_To do_
In the listing below, the lines starting with the line with "[79,39,101,56] 二 -> [107,121,129,140] 三" and going on through the line with "[168,125,229,138] 20.04.3 ->" are to be reproduced exactly, and only those.

----- Material provided -----

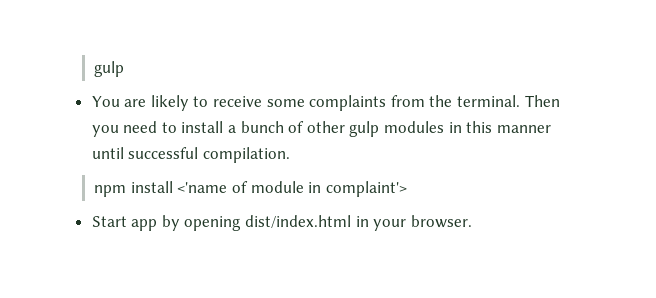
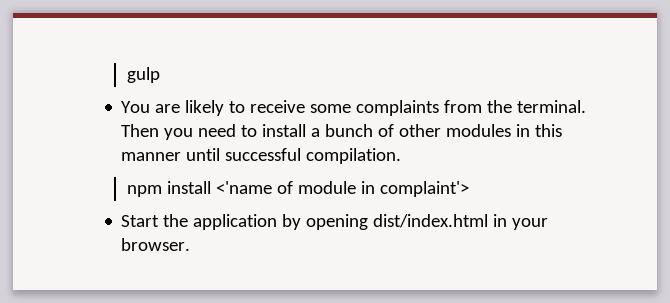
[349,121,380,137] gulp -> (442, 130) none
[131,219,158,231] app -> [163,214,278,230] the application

-----
----- Material provided -----

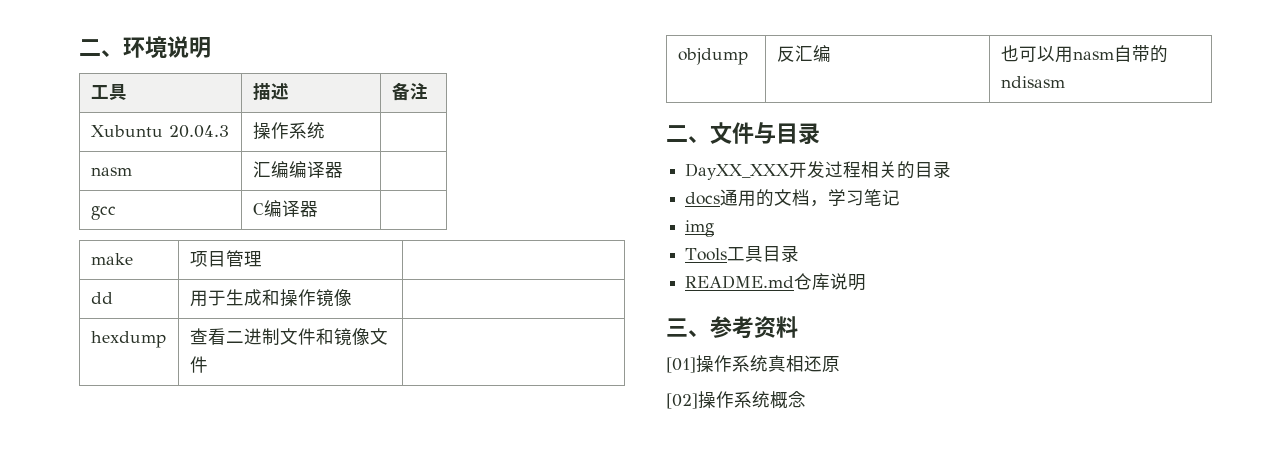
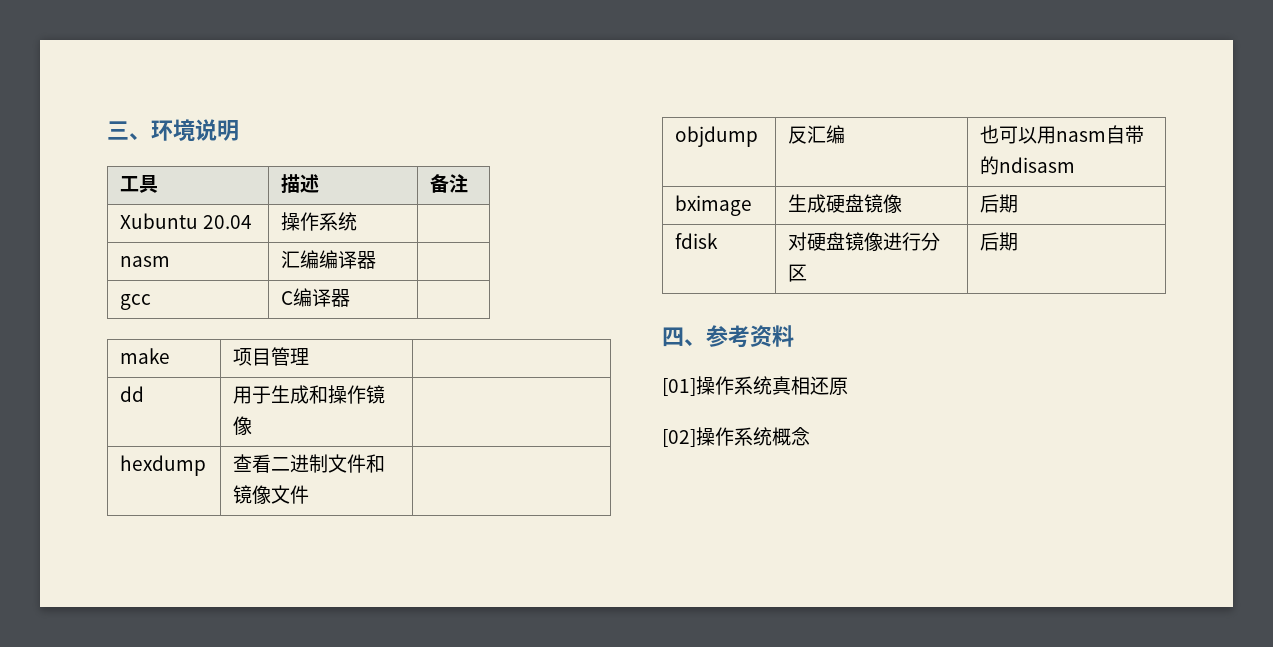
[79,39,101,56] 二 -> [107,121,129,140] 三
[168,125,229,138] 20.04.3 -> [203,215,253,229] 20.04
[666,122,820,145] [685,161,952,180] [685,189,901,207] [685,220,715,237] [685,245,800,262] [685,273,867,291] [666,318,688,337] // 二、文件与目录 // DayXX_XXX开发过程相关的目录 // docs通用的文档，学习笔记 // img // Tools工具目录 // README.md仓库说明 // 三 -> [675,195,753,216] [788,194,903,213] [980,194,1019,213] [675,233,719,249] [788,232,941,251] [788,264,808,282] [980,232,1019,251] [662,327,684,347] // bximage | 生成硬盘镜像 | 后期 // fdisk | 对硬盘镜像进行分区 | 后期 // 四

-----

_Your solution_
[79,39,101,56] 二 -> [107,121,129,140] 三
[168,125,229,138] 20.04.3 -> [203,215,253,229] 20.04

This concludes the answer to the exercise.